The orbiter was lost due to a miscalculation in trajectory caused by an unintended and undetected mismatch between metric and imperial units of measurement. The use of metric units as well as the data formats to employ were specified in a navigation software interface specification (SIS) published by JPL in 1996. Despite this, the flight operations team at Lockheed Martin provided impulse data in English units of pound-force seconds rather than newton seconds. These values were incorrect by a factor of 4.45 (1 lbf = 4.45 N). This caused erroneous course corrections that caused the orbiter to descend too low in Mars's atmosphere. The vehicle either burned up or bounced off into space.

=== Lander ===

Investigators concluded that the most likely cause of the lander's failure was a spurious sensor signal associated with the craft's legs falsely indicating the craft had touched down when in fact it was some 40 meters above the surface. When the landing legs unfolded they made a bouncing motion that accidentally set off the landing sensors, causing the descent engines to shut down prematurely and the lander to fall.

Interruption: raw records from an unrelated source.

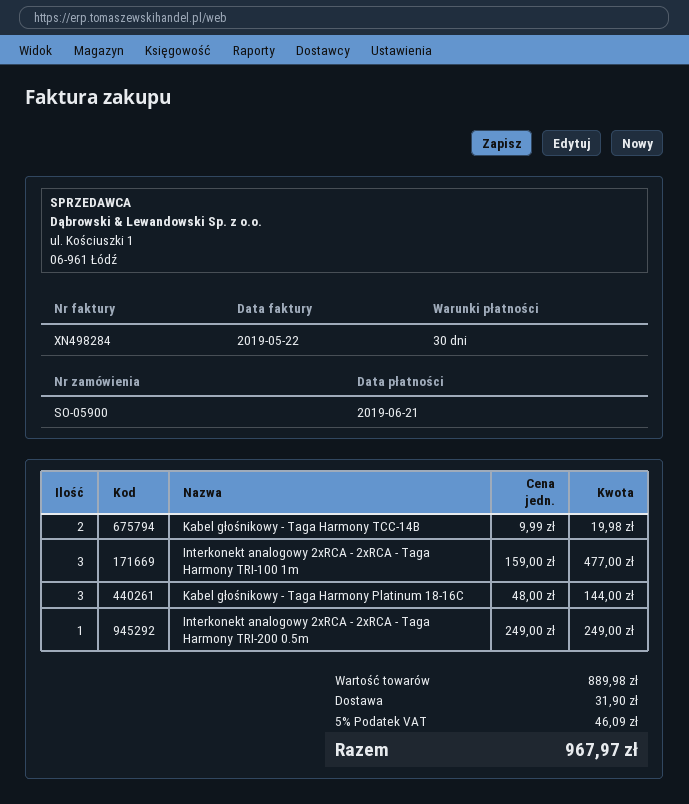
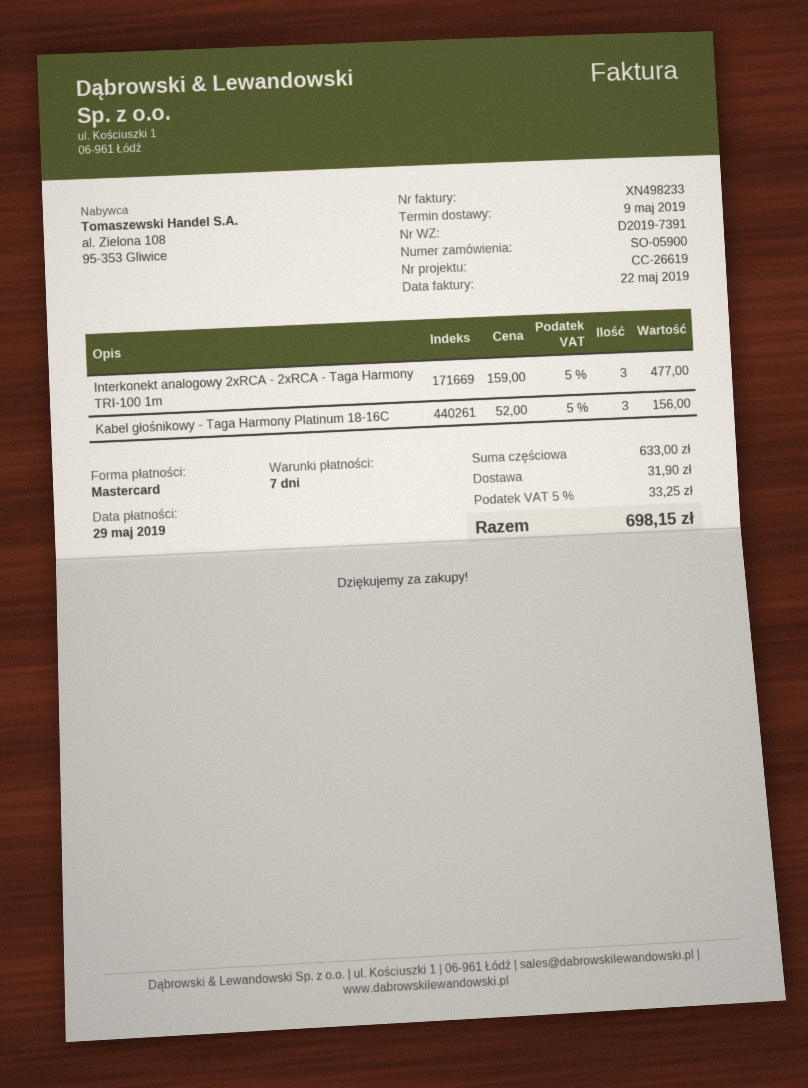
invoice number: XN498284 -> XN498233
payment terms: 30 days -> 7 days
due date: 2019-06-21 -> 2019-05-29
Kabel głośnikowy - Taga Harmony TCC-14B: 2 x 9.99 = 19.98 -> none
Kabel głośnikowy - Taga Harmony Platinum 18-16C: 3 x 48.00 = 144.00 -> 3 x 52.00 = 156.00
Interkonekt analogowy 2xRCA - 2xRCA - Taga Harmony TRI-200 0.5m: 1 x 249.00 = 249.00 -> none
subtotal: 889.98 -> 633.00
tax: 5% = 46.09 -> 5% = 33.25
total: 967.97 -> 698.15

Another possible reason for failure was inadequate preheating of catalysis beds for the pulsing rocket thrusters. Hydrazine fuel decomposes on the beds to make hot gases that are forced out of the rocket nozzles, generating thrust; in crash review tests cold catalysis beds caused misfiring and instability.

== Mission ==
The Mars Surveyor 1998 program spacecraft development cost US$193.1 million. Launch costs for the Mars Surveyor '98 Program was estimated at US$91.7 million and mission operations at US$42.8 million. The Mars Climate Orbiter was part of NASA's 10-year Mars Surveyor Program, with launches every 26 months when the Earth and Mars are favorably positioned.